Real-time tracking of scientific research trends | 8.14 selected new papers from Meta AI, Tsinghua University, University of Hong Kong and other institutions, with a ChatPaper review

As a scientific researcher, you need to search and browse a large amount of academic literature every day to obtain the latest scientific and technological progress and research results. However, traditional retrieval and reading methods can no longer meet the needs of scientific researchers.

ChatPaper is a literature knowledge tool that integrates retrieval, reading, and knowledge Q&A. Help you quickly improve the efficiency of retrieval and reading papers, obtain the latest research trends in the field, and make scientific research work more comfortable.

Insert image description here

Combined with the cutting-edge news subscription function, arXiv selects the most popular new papers of the day and forms a paper review, allowing everyone to understand the cutting-edge news more quickly.

If you want to have an in-depth conversation about a certain paper, you can directly copy the paper link to the browser or go directly to the ChatPaper page: https://www.aminer.cn/chat/g/explain

List of selected new papers on August 14, 2023:
1. Composable Function-preserving Expansions for Transformer ArchitecturesRead the original text

https://www.aminer.cn/pub/64d9a6813fda6d7f061d30d1/

ChatPaper review: When training state-of-the-art neural network models, the computational and time costs are high.

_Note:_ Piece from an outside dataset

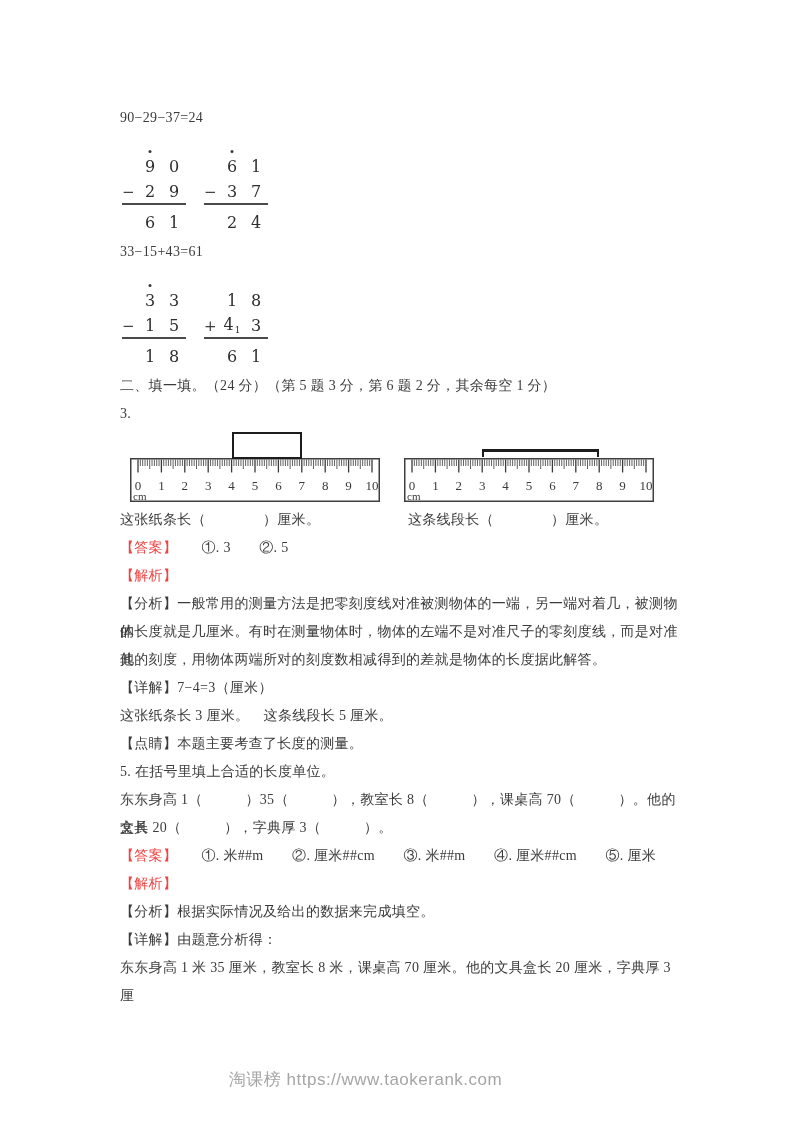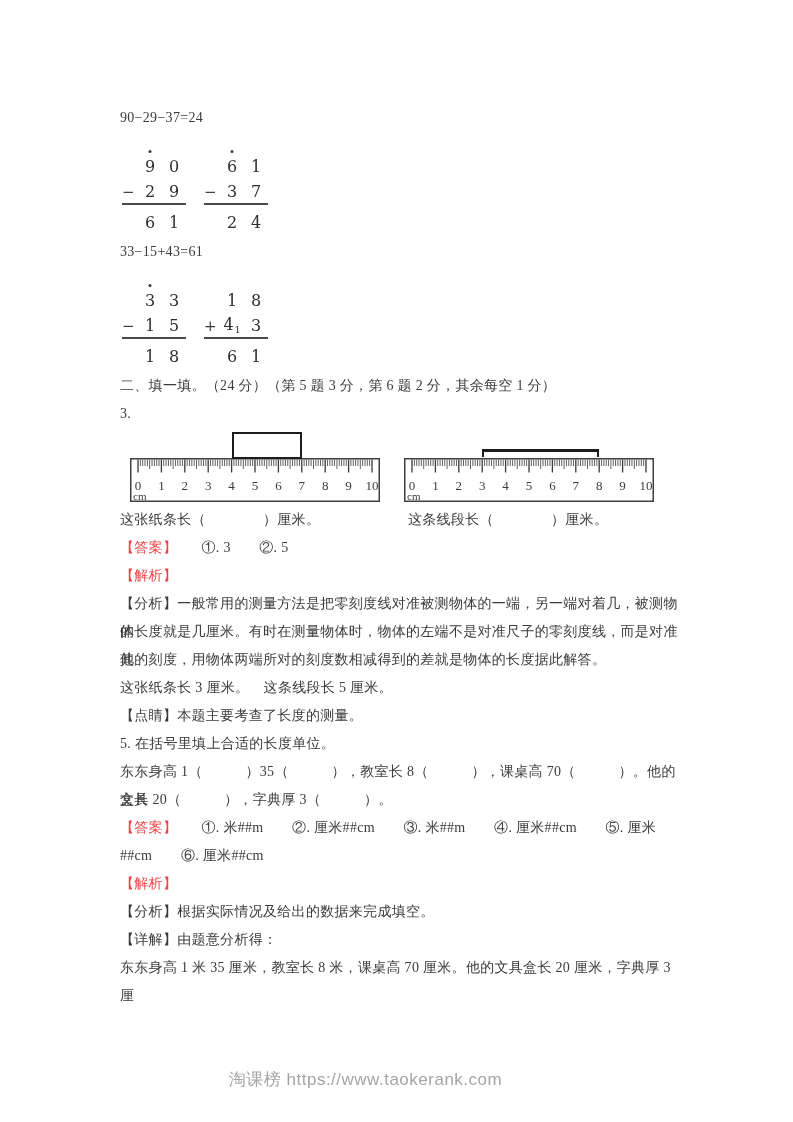"【详解】7−4=3（厘米）" p.line { html: none -> <p>【详解】7−4=3（厘米）</p> }
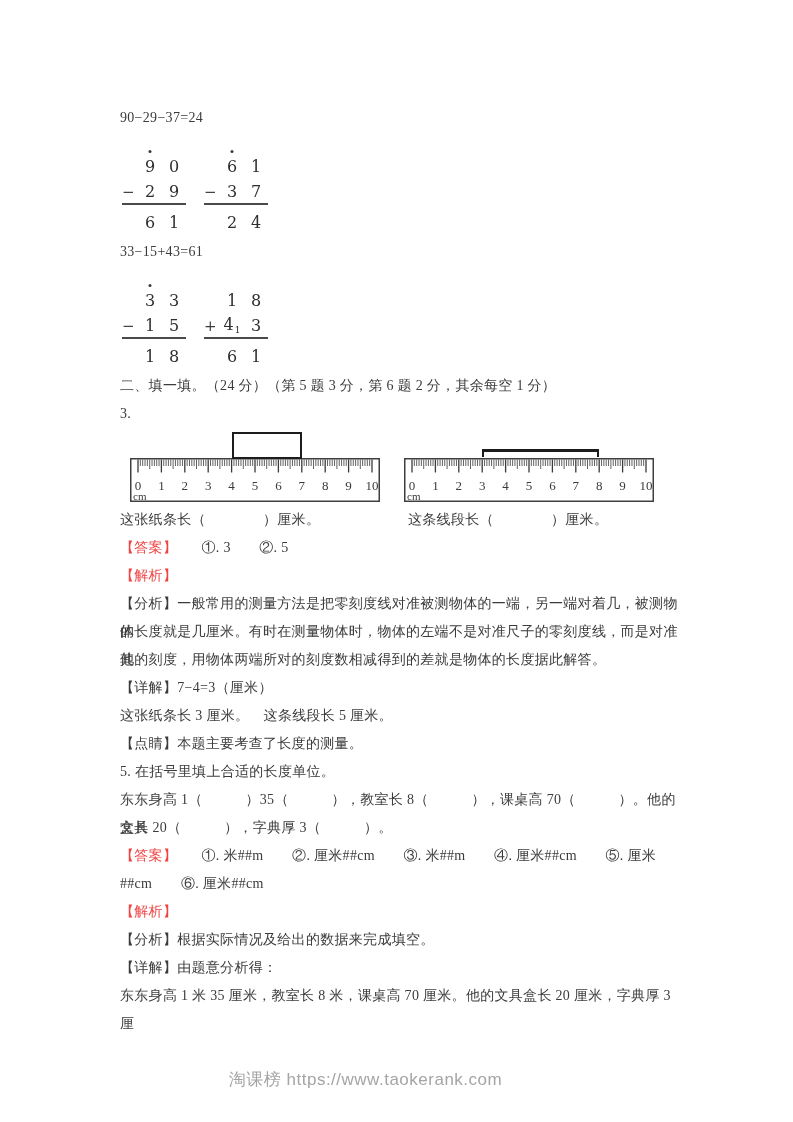"##cm ⑥. 厘米##cm" p.line { html: <p>##cm ⑥. 厘米##cm</p> -> none }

Model size is considered a key factor in implementing and improving state-of-the-art models. Increasing the size of a neural network usually requires reinitializing all parameters from scratch, as this implies a change in model parameters and does not allow direct transfer of knowledge from smaller models. To address this issue, the paper proposes six combinable transformation methods that gradually increase the size of Transformer-based neural networks by maintaining functionality, allowing the model's capacity to be expanded as needed. For each transformation, the paper provides proofs that ensure accurate functionality preservation under minimal initialization constraints. The proposed method potentially provides an efficient training process for larger and more powerful models by gradually extending the architecture during training.

2.Improving Joint Speech-Text Representations Without AlignmentRead the original text

https://www.aminer.cn/pub/64d9a6873fda6d7f061d372d/

ChatPaper review: The paper solves the problem of sequence length mismatch between speech and text and proposes a consistency loss to improve this problem. In previous methods, in order to handle the length difference between speech and text, upsampling heuristics or explicit alignment models need to be used, but these methods are relatively complex. Our research shows that by ignoring sequence length, joint speech-text encoders can naturally achieve cross-modal consistent representations. Therefore, the authors propose a consensus loss that tolerates sequences of different lengths and assumes an optimal alignment. Experiments have shown that this loss can improve the subsequent recognition error rate (WER) and is effective in both large-scale monolingual and multilingual systems.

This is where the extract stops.